─── DATASET EXCERPTS ───

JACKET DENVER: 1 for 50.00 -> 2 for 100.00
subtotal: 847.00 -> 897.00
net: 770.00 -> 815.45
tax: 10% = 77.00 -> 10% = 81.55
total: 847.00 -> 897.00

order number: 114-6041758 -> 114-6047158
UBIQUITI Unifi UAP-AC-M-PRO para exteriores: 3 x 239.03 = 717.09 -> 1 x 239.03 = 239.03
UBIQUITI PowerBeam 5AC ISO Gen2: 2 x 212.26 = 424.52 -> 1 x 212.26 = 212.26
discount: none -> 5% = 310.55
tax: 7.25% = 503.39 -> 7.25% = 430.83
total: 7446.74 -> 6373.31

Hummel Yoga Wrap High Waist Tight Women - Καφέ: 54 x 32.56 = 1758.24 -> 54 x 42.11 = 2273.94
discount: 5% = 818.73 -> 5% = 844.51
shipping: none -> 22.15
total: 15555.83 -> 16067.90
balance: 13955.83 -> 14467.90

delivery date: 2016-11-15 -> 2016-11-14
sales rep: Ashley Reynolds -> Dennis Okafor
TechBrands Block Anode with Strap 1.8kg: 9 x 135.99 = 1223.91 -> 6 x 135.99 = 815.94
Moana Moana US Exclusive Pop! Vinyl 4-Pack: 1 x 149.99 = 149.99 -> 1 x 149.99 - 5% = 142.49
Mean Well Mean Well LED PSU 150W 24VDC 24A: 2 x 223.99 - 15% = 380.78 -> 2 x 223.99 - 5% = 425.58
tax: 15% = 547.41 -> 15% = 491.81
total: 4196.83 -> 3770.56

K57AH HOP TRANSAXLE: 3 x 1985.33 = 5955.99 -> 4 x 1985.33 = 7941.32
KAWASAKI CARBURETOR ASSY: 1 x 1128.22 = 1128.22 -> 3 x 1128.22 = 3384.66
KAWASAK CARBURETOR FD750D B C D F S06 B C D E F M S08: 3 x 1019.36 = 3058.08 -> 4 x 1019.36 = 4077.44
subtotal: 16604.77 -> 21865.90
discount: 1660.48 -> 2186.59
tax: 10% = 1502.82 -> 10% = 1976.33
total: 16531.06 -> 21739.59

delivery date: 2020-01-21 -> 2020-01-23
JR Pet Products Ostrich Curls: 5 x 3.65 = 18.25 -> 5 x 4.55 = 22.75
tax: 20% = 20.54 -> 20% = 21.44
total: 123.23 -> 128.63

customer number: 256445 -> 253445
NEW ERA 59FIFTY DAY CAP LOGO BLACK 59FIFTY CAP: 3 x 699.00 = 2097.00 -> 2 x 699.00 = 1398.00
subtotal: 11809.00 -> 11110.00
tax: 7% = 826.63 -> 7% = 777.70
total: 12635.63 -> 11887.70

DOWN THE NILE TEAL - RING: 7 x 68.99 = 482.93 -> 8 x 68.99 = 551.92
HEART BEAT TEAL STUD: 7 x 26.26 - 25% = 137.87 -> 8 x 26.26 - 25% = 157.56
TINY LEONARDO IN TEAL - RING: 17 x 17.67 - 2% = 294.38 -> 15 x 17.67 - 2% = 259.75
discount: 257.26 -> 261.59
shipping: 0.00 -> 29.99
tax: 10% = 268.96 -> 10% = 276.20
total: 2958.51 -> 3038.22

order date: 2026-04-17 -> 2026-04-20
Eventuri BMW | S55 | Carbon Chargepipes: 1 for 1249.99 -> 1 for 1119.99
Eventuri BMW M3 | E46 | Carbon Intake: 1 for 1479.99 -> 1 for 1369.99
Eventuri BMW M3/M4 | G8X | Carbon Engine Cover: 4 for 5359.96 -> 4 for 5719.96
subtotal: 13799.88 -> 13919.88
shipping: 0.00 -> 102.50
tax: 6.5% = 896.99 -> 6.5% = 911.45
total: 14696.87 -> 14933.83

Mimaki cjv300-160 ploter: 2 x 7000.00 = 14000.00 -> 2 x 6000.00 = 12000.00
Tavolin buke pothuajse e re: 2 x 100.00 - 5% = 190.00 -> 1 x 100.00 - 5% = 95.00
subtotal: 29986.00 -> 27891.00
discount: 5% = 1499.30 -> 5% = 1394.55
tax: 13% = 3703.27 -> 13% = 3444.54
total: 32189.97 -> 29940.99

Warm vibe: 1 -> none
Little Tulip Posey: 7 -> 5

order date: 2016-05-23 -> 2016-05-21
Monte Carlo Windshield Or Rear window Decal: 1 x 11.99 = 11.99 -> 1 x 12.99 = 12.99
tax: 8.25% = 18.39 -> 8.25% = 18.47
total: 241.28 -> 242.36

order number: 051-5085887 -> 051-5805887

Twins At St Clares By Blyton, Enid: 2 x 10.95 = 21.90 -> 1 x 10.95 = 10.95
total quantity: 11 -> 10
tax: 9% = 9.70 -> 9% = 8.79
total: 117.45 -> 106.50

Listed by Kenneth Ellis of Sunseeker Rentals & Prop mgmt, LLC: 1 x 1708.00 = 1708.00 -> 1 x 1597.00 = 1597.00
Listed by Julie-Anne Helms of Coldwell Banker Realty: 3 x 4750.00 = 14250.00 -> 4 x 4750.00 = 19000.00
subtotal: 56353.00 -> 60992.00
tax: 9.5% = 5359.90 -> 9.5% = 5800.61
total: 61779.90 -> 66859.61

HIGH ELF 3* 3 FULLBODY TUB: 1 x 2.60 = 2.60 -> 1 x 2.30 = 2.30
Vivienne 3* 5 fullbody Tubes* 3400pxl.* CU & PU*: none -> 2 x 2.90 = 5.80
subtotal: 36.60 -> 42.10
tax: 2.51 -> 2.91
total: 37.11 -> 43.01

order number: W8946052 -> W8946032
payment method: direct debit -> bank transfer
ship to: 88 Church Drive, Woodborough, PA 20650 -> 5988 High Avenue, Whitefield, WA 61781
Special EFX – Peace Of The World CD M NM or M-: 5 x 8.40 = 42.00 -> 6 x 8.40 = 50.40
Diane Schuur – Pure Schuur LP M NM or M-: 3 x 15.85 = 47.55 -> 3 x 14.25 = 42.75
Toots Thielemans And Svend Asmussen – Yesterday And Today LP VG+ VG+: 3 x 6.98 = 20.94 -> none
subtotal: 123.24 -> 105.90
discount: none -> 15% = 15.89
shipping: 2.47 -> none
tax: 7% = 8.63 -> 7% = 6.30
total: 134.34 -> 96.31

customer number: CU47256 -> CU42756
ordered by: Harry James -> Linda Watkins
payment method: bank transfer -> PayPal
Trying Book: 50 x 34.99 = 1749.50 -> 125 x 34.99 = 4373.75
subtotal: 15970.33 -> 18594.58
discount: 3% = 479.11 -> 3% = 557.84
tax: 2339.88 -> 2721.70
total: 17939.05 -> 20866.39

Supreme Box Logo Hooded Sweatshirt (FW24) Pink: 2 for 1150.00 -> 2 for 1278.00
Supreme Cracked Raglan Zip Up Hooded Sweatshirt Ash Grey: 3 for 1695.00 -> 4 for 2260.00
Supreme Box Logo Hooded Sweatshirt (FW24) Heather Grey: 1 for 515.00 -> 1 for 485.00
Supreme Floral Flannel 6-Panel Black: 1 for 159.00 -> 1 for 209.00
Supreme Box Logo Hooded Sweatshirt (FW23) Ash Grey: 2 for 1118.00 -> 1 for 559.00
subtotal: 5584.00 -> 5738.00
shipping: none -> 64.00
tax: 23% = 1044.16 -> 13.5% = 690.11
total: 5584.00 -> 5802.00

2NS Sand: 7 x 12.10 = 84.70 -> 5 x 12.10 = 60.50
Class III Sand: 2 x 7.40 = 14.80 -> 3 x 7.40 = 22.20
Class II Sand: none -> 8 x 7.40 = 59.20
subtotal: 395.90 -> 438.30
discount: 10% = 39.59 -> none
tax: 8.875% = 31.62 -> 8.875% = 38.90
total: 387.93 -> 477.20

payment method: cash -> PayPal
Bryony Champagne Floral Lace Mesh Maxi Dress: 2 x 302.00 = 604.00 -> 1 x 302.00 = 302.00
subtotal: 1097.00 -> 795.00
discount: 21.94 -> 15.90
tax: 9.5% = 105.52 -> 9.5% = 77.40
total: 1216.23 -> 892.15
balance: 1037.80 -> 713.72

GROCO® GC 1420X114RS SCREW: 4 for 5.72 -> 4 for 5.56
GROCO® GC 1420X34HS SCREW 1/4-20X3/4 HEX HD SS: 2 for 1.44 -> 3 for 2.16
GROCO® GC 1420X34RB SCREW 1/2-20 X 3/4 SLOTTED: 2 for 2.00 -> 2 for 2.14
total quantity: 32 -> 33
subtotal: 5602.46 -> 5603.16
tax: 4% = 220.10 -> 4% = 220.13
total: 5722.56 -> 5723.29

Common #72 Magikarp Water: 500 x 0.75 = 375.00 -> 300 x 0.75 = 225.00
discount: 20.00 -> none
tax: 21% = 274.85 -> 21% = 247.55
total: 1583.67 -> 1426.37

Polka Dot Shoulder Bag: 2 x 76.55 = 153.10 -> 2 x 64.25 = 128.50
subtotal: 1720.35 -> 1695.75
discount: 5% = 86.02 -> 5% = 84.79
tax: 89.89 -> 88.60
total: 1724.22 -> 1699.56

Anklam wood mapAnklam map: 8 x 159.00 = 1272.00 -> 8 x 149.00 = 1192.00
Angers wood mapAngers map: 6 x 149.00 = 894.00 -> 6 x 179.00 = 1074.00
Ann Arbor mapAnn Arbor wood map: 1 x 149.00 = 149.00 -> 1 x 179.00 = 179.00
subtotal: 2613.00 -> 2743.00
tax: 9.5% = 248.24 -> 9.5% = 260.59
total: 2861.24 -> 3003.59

───

## WHAT THE TASK REQUIRES
Print exactly the lines above from the one with "delivery date: 2016-11-15 -> 2016-11-14" to the one with "KAWASAKI CARBURETOR ASSY: 1", including both.

## ANSWER SPACE
delivery date: 2016-11-15 -> 2016-11-14
sales rep: Ashley Reynolds -> Dennis Okafor
TechBrands Block Anode with Strap 1.8kg: 9 x 135.99 = 1223.91 -> 6 x 135.99 = 815.94
Moana Moana US Exclusive Pop! Vinyl 4-Pack: 1 x 149.99 = 149.99 -> 1 x 149.99 - 5% = 142.49
Mean Well Mean Well LED PSU 150W 24VDC 24A: 2 x 223.99 - 15% = 380.78 -> 2 x 223.99 - 5% = 425.58
tax: 15% = 547.41 -> 15% = 491.81
total: 4196.83 -> 3770.56

K57AH HOP TRANSAXLE: 3 x 1985.33 = 5955.99 -> 4 x 1985.33 = 7941.32
KAWASAKI CARBURETOR ASSY: 1 x 1128.22 = 1128.22 -> 3 x 1128.22 = 3384.66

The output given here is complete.